The first, unlike this book, doesn't eve mention group theory or Noethers theorem. You see mechanics developed directly from symmetry. For example from the fact the Lagrangian must be invariant between inertial frames we see mass must exist and be positive.

Then we have Noethers theorem itself which says (loosely) for every symmetry in the Lagrangian their must be a conserved quantity. Its why momentum exists and is conserved (systems have the same Lagrangian where you put them is the conserved quantity associated with this and is called momentum) and energy exists and is conserved (systems often have Lagrangian's that are time invariant which has the conserved quantity we call energy). Noether proved it must be the case. It shocked even Einstein and just about anyone else exposed to it since then. It explains why defining energy in GR is a BIG problem - but you should take that over to the GR forum.

This book is different, I would not have done it in this order but starts with group theory and Noethers theorem then develops the physics. Its a very different and unusual approach as you can see some do not like. I do - but that's just me. Time will tell if the method takes off or not. From comments by actual professors here I may be its only advocate - maybe it needs to be done by an experienced teacher and textbook writer.

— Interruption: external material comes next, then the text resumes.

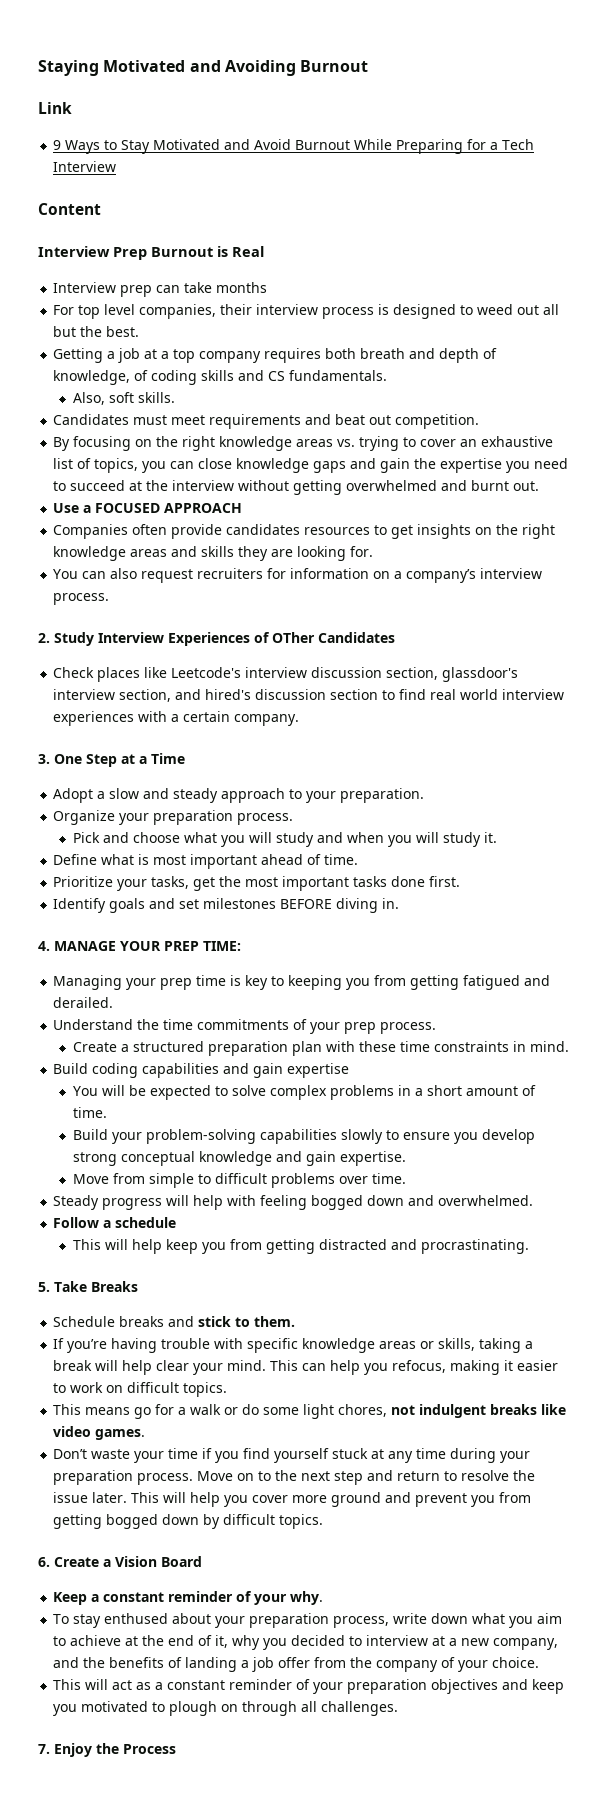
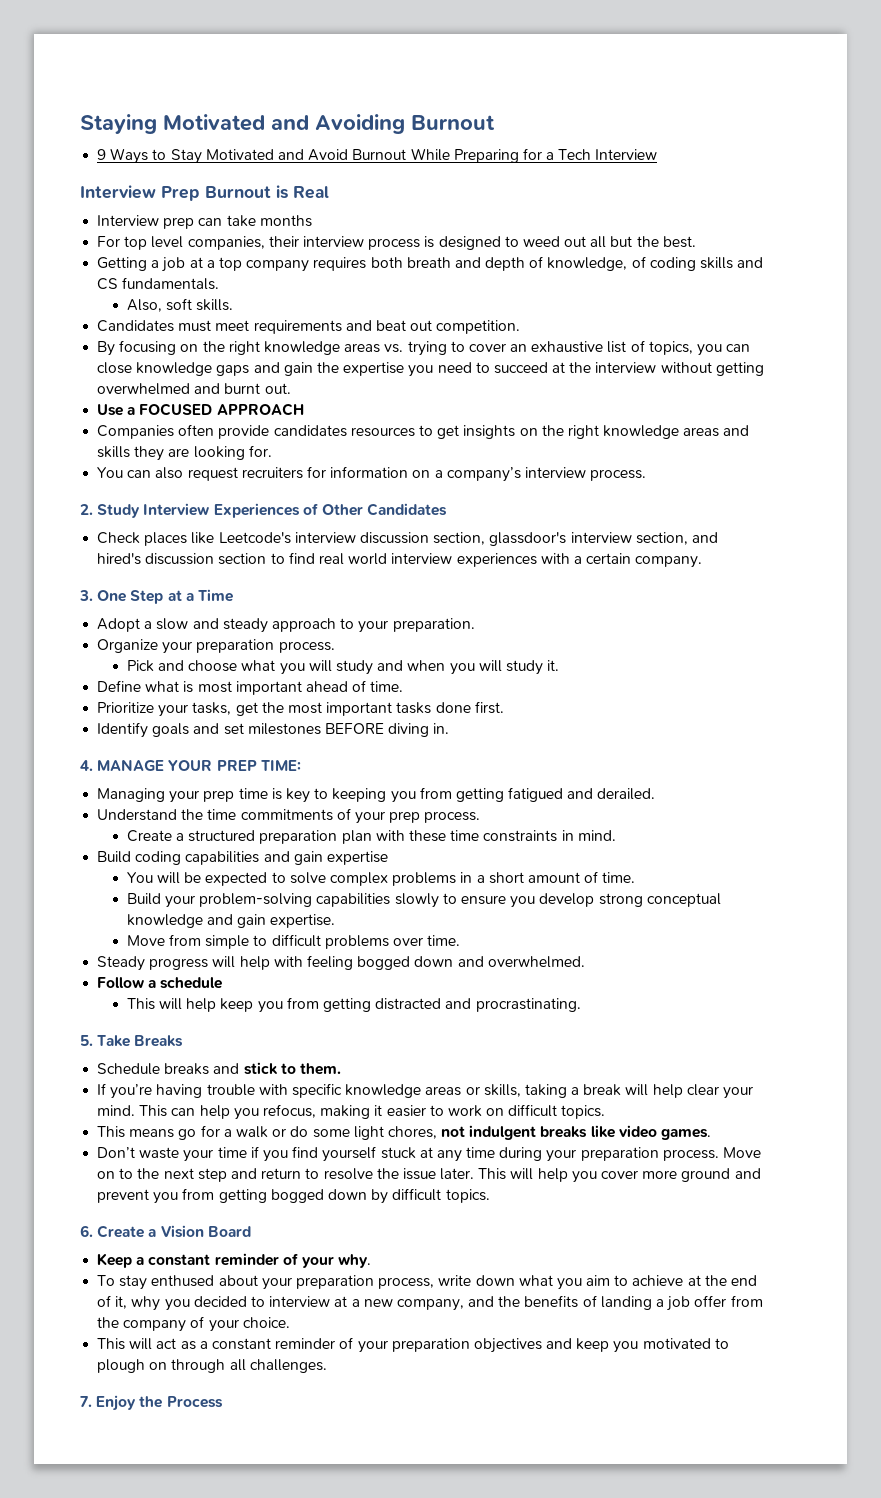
[38,102,72,114] // Link -> (495, 122) none
[38,203,101,215] // Content -> (658, 154) none
[272,632,315,643] OTher -> [321,504,363,516] Other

Can you explain what you mean by "unifying nature of symmetry"? Specifically, what do you mean by "symmetry"? Are you referring to an aspect of reality or of our equations (or both)? When you speak of "unifying" do you mean that it "unifies" our knowledge, approach to physics, or mathematics? How?

"mechanics is group theory applied to particles" Do you mean the mathematics of mechanics can be generated or replicated by applying the mathematics of group theory to abstractions we should equate with particles?

The answer is Nothers threroem.

You usually learn mechanics, EM, QM etc etc then this beautiful theorem. This book does the reverse.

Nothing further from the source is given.